They dispersed, leaving the booby trap set, and the ship invitingly unwatched. Depressed, Jim decided that not even a mouse could have crept into the open port without blowing the whole sky high.

Silence descended slowly on the yard. The men went, and the troops moved back, disappearing behind trees and hedges as the evening sun sank. In the empty yard the ship waited the return of its owner.



From his hiding place on top of the gantry Jalit reviewed his position. Awaking from a sleep so deep as to be almost a suspension of life, he had felt an abrupt rasping upon his ship’s hull. The vibration had ceased quickly, but was soon replaced by dull, thudding blows. A glance at the auto-mechanism records showed he had made planet-fall in a system other than that intended, and long before the scheduled time for awaking. Over the sub-radio he engaged in a burble of debate with his fellows. The anticipated expansion of their sun into a super-nova was still likely. Nowhere in the Ursa Minor group could be found a suitable planet. Therefore his search must go on. If the world he had reached in error was habitable, his companions would stream across space in their thousands of millions, to reach him. The initial auto-mechanism report on conditions had seemed favourable .... Perhaps so, Jalit agreed, but first he must investigate in person. He might find native species requiring elimination, or some difficulty so far unexpected.

The thudding had ceased. Silence returned, broken by occasional tapping, then a sense of motion. When all had again grown quiet he had opened the ship . . .

From his position on the gantry Jalit let his circle of awareness expand. The hot sun that had shone upon his back as upon a puddle of rainwater was ideal, and had revived him. Almost transparent, faintly blue, and flat as a tiny carpet, he had felt rings of fear and hate spread and move below, tangible as the great° fish swimming in the pools of his home world. The three pink dots whose interaction made up the centre of his awareness had glowed and weaved in intricate complexity within his transparent envelope, and for a little while he had been afraid.

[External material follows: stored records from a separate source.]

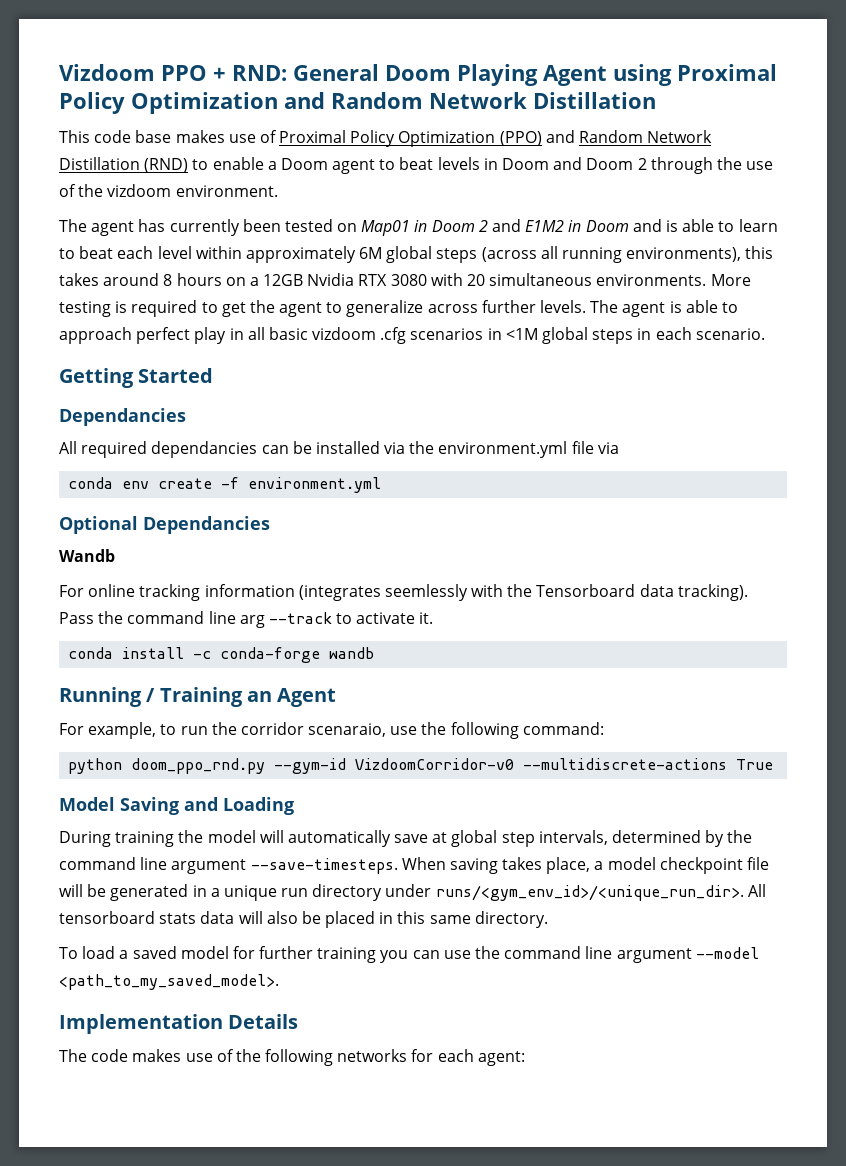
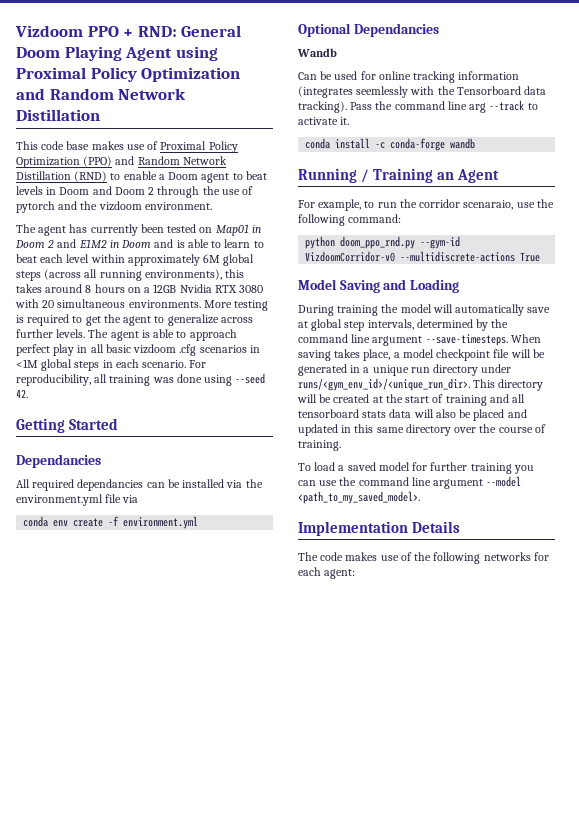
(76, 190) none -> [16,201,78,213] pytorch and
(765, 334) none -> [189,360,207,368] [16,373,266,386] [16,389,28,398] For reproducibility, all training was done using --seed 42.
[59,585,84,597] For -> [298,71,376,80] Can be used for
[747,884,766,897] All -> [473,379,544,391] [297,394,526,406] This directory will be created at the start of training and all
(376, 919) none -> [507,409,527,418] [298,424,338,436] and updated
[474,911,548,928] directory. -> [405,424,546,436] [298,440,341,451] directory over the course of training.

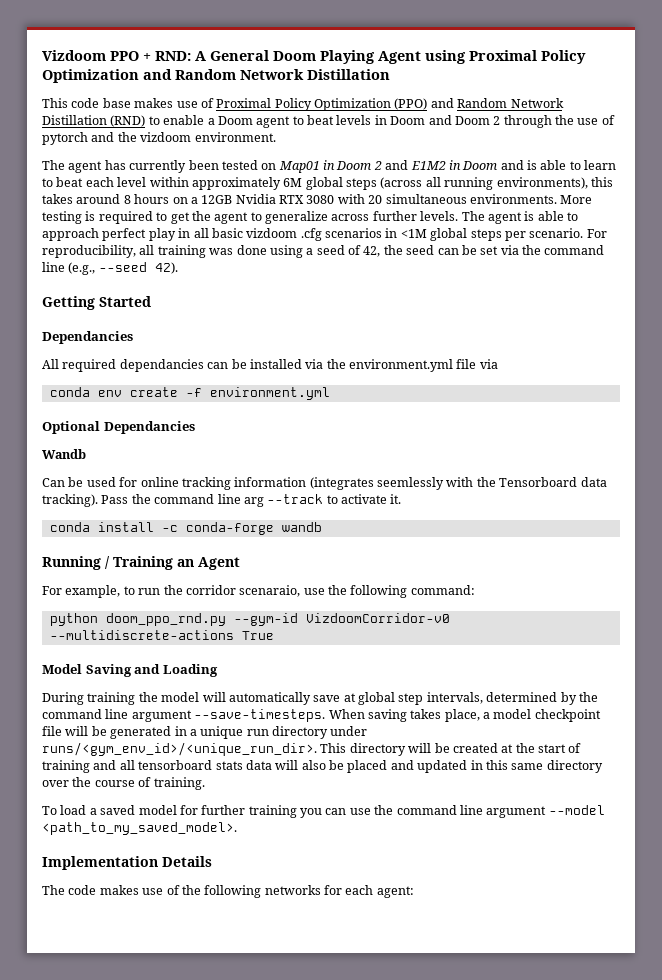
(177, 31) none -> [195,51,206,61] A
[102,359,139,368] in each -> [504,231,526,241] per
[235,373,266,384] [16,389,28,398] --seed 42. -> [306,245,605,257] [42,262,178,275] a seed of 42, the seed can be set via the command line (e.g., --seed 42).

The fear had slowly gone, the bright dots subsided into accustomed patterns of thought. The creatures below the gantry were lowly, mere physical entities with rudimentary senses.

After a time the number of creatures increased and for long periods Jalit shut himself off from consciousness of them, and awareness of their terror and unease. Later, after he had slept, the swirling current of hate and fear had subsided. The natives had gone. He lay motionless, pulsating in and out the periphery of his consciousness. As it wavered and spread, sweeping back and forth, he saw that many of the natives waited behind remote clumps and lines of bushes and trees, their attention directed towards him.

He let his circle of awareness collapse, and crept along to the end of the gantry, extending over the girder a pseudopod adapted to ocular investigation. His vessel lay intact, apparently undamaged, and unguarded. Once inside, he could take it skywards at a velocity soon reaching many multiples of the speed of light.



He lay still, pink dots oscillating. First to decide if the planet were suitable for his species. Other travellers had gone to galaxies unutterably remote, and returned without favourable news. His duty must come first, personal safety second.

Using the ocular pseudopod, he flowed slowly down a vertical girder to the earth. The pseudopod revealed the inert physical world around him, discerning machinery stacked boards, and a long building in the fading light. Temperature, humidity, air and soil were ideal, he thought. Judging from the natives’ constructions and machinery, they would offer little useful opposition, as a species.

The sensation of the living trunks, still unsawn, all about him brought a great tranquillity into Jalit’s awareness. His companions would doubtless want the whole planet covered with forest. When emigration began, the thousands of huge ships would carry seedlings to plant, forerunners of mighty trees which would spring into five-hundred foot giants within a decade. His fellows would be enthusiastic about the early sub-radio reports, Jalit thought, and preparations would have begun.

He rested a while on a felled ash, absorbing the intangible vibration every tree emitted after solar irradiation. The black waves of fear and hate in the natives’ minds had gone and the deserted mill lay silent.

After a time he folded in the ocular pseudopod and let his circle of direct awareness extend slowly, spreading in concentric rings to take in the machinery, building, and the vessel that had brought him so far. As his perceptions washed over it, the transparent envelope of his body jerked as with physical shock. An impassible network of radiation hung round the tiny ship — linear rays far removed from the visible spectrum with which the ocular pseudopod dealt. Panic washed through him. The rays were undoubtedly a trap . . .

For a long time he lay silent and motionless, then he carefully searched the vicinity of the ship. The rays issued from devices hidden among the wood, and fell upon other windowed boxes concealed by artfully placed boards. He tried to move a small plank, but could not. His physical strength was almost infinitesimal, the mere interacting of the orbits of atoms forming his being. If he could not reach the ship, he could never return to his fellows, he thought regretfully. But they would come to him, eventually. The sub-radio would broadcast regular analyses of surrounding conditions. Specialists in remote Ursa Minor would note the changes of temperature and humidity, translate them into terms of the rising and setting of a suitable sun. Then, driven by need, they would sweep across the wilderness of space.

Abruptly he grew aware of a second source of consciousness fairly near, approaching. He retreated quickly to the gantry, hesitated, and flowed up the nearest girder to the rails above, where he extended the ocular pseudopod over the concealing metalwork and waited. The approaching centre of awareness seemed to have only very little fear, and no hate .... Above all predominated extreme curiosity and great compassion.



Jim hesitated at the yard gate, looking both ways to see if anyone remained to observe him. Apparently he was alone. No-one wished to remain in the yard during darkness, and the cordon was away at a presumed safe distance.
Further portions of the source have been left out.